§ What the task asks
Copy, without any change, the lines from the one that holds "ABSOLUTE BATMAN #24 EXCLUSIVE TRADE" through the final line of the material below.

§ Data excerpts
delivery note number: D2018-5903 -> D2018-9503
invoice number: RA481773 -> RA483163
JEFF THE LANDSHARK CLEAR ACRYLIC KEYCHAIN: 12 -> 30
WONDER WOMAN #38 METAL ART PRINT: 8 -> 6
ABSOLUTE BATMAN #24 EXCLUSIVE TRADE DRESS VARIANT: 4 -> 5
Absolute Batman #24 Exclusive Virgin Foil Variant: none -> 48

§ Answer area
ABSOLUTE BATMAN #24 EXCLUSIVE TRADE DRESS VARIANT: 4 -> 5
Absolute Batman #24 Exclusive Virgin Foil Variant: none -> 48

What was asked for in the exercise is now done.